A Guide to Data Warehousing Clickstream Data, Part 1

In Part 1 of this two-part series, we take a look at the benefits that collection and analyzing clickstream data brings.

By 
Evaldas Miliauskas user avatar
Evaldas Miliauskas
·
May. 29, 19 · Analysis
Likes (4)
Comment
Save
Tweet
Share
16.2K Views

Join the DZone community and get the full member experience.

Join For Free

Table of Contents

Part 1

  • Why clickstream is so important to your online business
    • No data science without data
    • Understanding customer – key advantage
    • Going beyond charts and dashboards
  • What is clickstream data?
  • Example data output

Part 2

  • Clickstream analysis
    • Traffic analysis
    • Sales funnel analysis
    • Browse/Cart abandonment and recovery
    • Personalization
    • Tracking Experiments (A/B testing)
    • Identity Stitching
  • Conclusion

Why Cickstream Is So Important to Your Online Business

Clickstream data allows you to see what actions customers are taking on your website. Given how commerce is shifting more and more online, this data is becoming essential for your business to stay competitive. Before defining what kind of data this is, let's take a look at the main reasons why a business needs to own it in the first place.

No Data Science Without Data

The first reason why you should collect and own clickstream data is to be able to take advantage of data science. Unfortunately, as the name implies, data comes first before any science can be made and without it even the most sophisticated models won’t work. This is why you would want to pursue strategic data acquisition, which will make your business more defensible in the long run.

Understanding the Customer - A Key Advantage

Often, clickstream is associated with web analytics, due to its being able to analyze your customer's behavior. For example, you can find out how many customers drop off during the process that takes you from the landing page to completing the purchase. The advantage of owning such data is that you can filter by any trackable metric down to the individual visitor level without limitations of reporting dashboards that are provided by web analytics tools.

Also, you are free to combine reports with any other data source at your disposal. For example, one can stitch orders, paid advertisement reports, geo, and other sources which increases the utility your data assets. Of course, this is possible only when you have full access to the collected data set, and it's available in one unified location.

Going Beyond Charts and Dashboards

Tracking KPIs with charts and dashboards is helpful for monitoring business health and detecting problems in real-time. Though this is useful when making high level business decisions, to truly bring business to the next level the data must be utilized for optimizing activity down to each customer level. One of the most popular examples is personalizing the customer experience.

Personalization can be done on different customer touch points. For example, when the customer is visiting your website we know from the data what they have bought before, or what pages they have visited. Combining single customer data with other customers, you can recommend relevant products or content tailored specifically to the customer who is browsing your website. The same approach can be extended to email, advertisement campaigns, or even physical stores. This way customer experience can stay consistent across all touch points. For any business, this can serve as a key differentiator.

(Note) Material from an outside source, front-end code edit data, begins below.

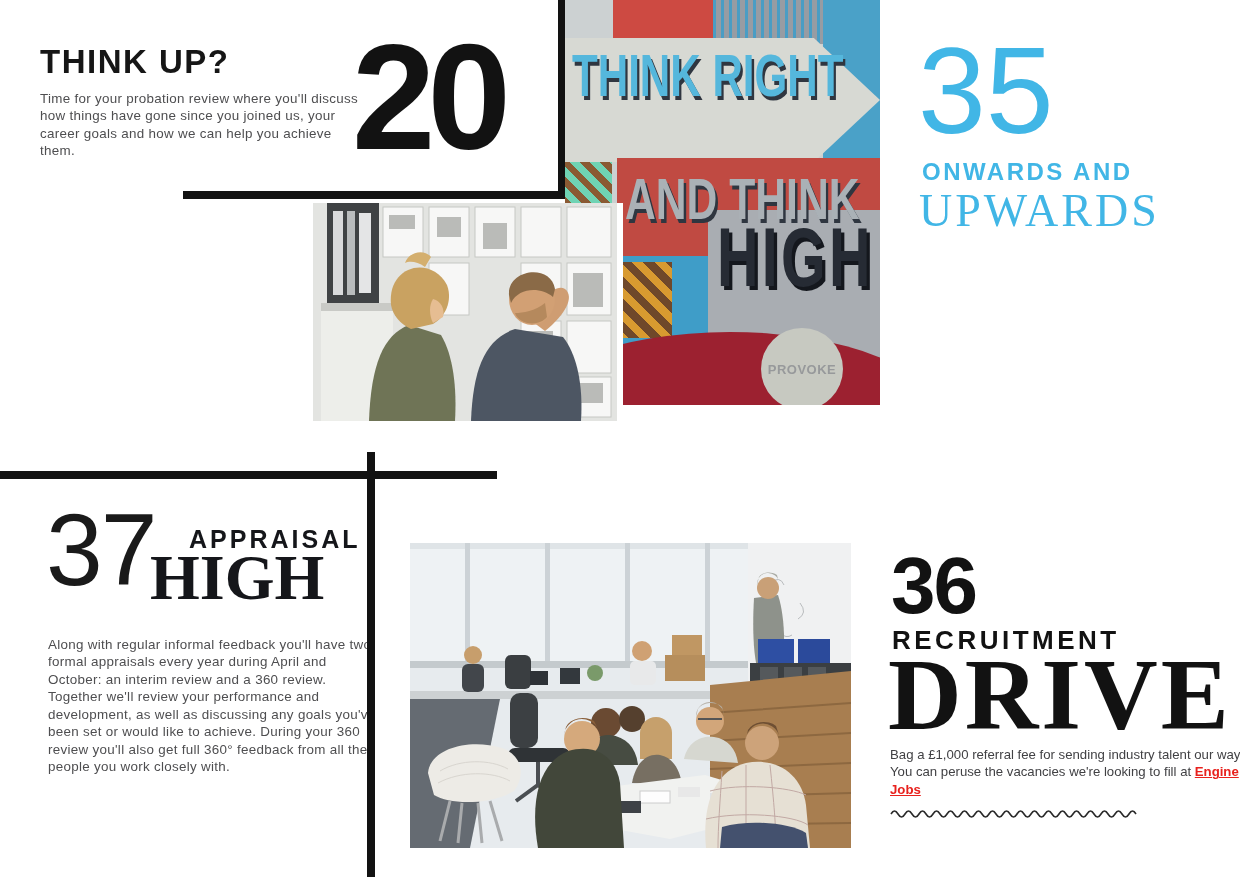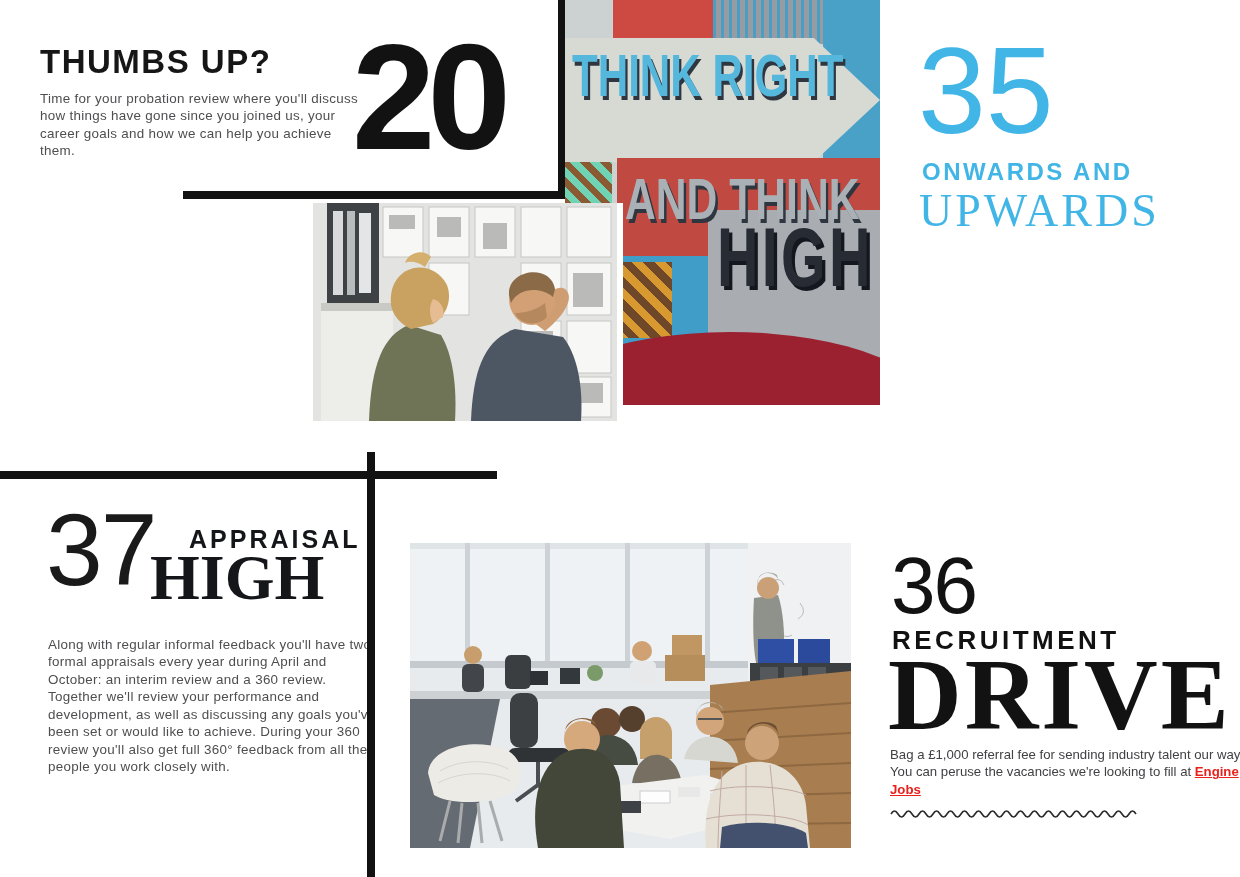"THUMBS UP?" div.abs { text: THUMBS -> THINK }
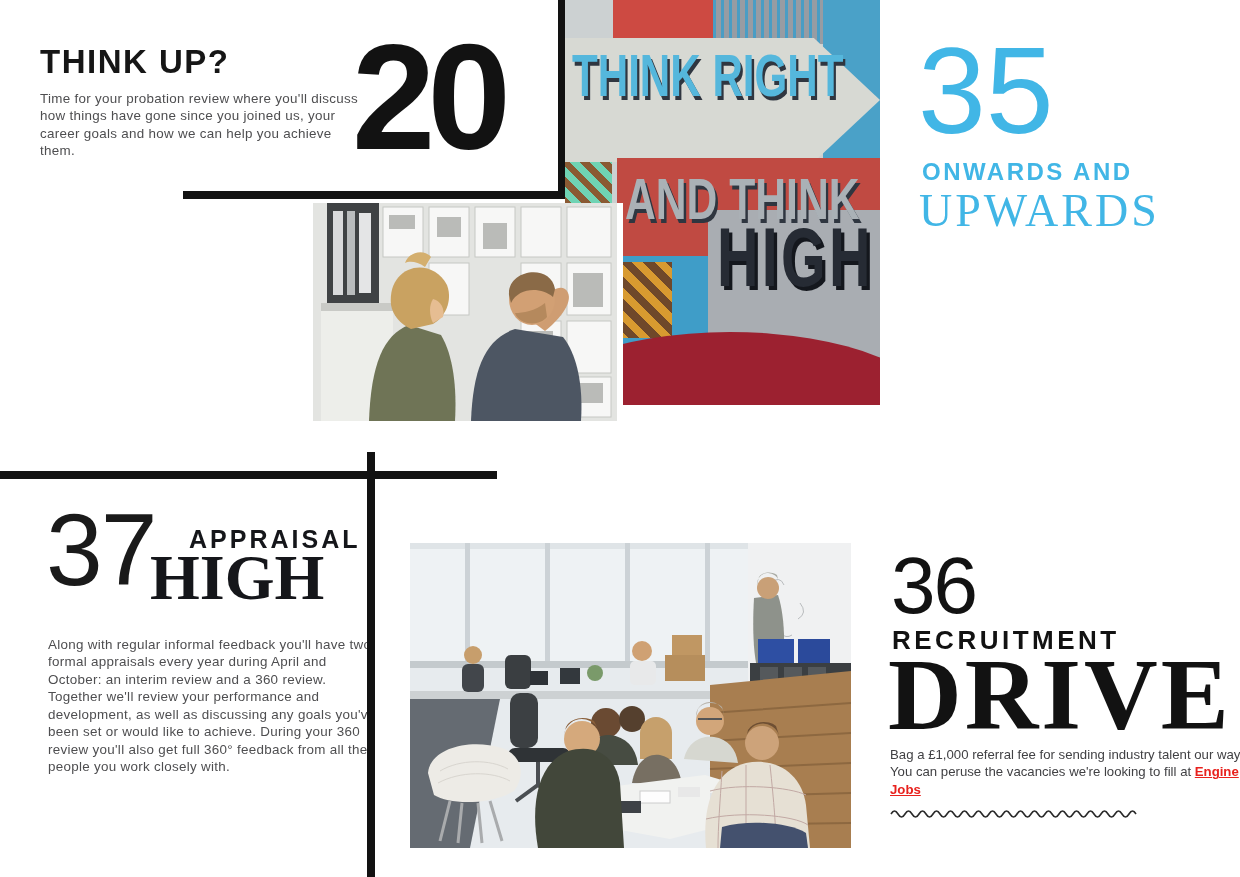"PROVOKE" div.abs { html: none -> <div> <span>PROVOKE</span> </div> }
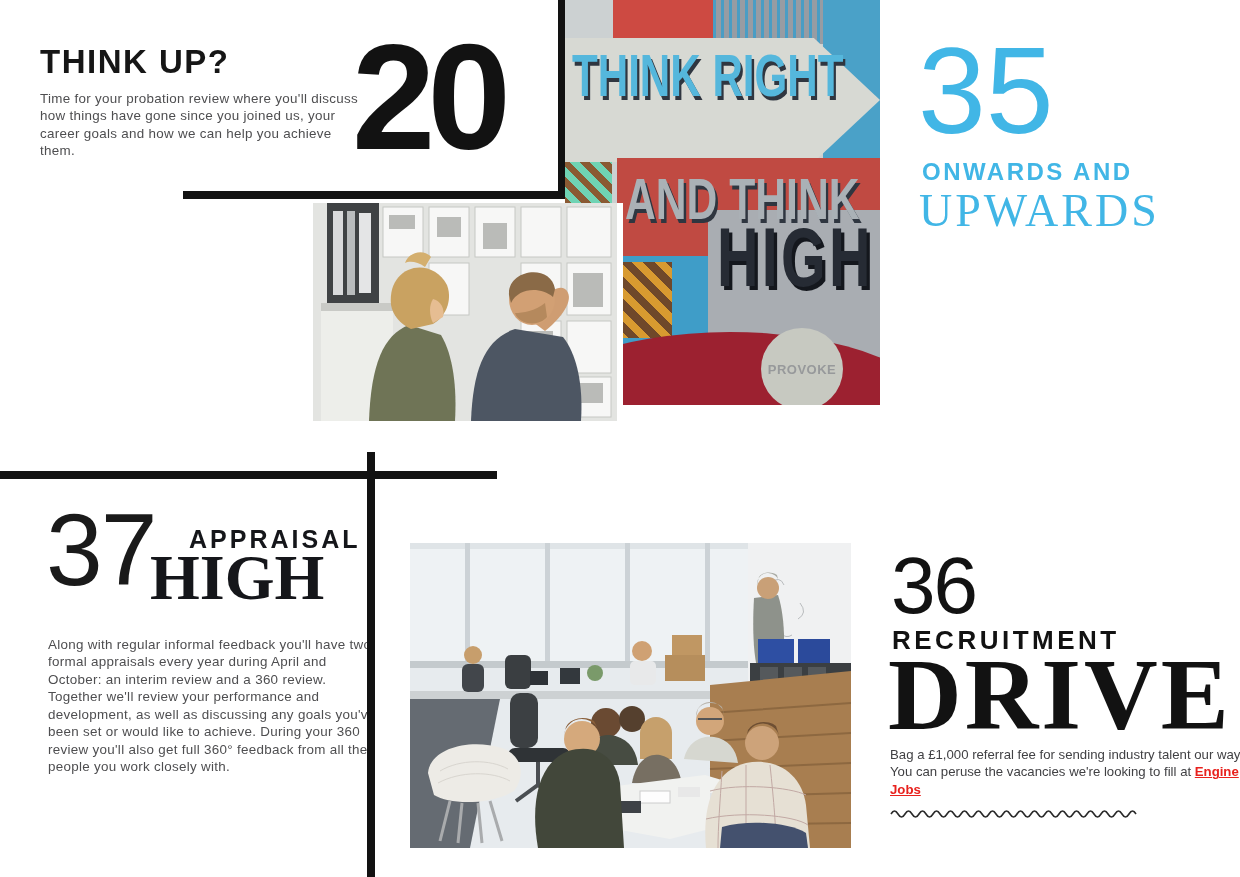"36" #num36 { font-weight: 400 -> 700 }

A good case study showing how taking advantage of owned data can drive business is Zara. Using data as its backbone they manage each of their 2000 stores inventory and what's on display on a daily basis. This would be impossible to do if they did not have full access to the collected data set.

What Is Clickstream Data?

To understand how we can use clickstream dataset, first, we need to define what kind of data it contains and how clickstream data is collected. We can define clickstream as a sequence of events that represent visitor actions on the website.

The most common and useful event is called a ‘click,’ which indicates what a visitor has viewed. Of course, we are not limited to collecting just clicks; we can also look at impressions, purchases, and any other events relevant to the business.

Furthermore, an event can include multiple contexts that enrich it, like how long the page load took or what type of browser/device the visitor is using. Essentially, good clickstream data clearly defines a full set of events which allows you to get a complete picture of customer behavior. Conceptually, we can look at events as having their own grammar.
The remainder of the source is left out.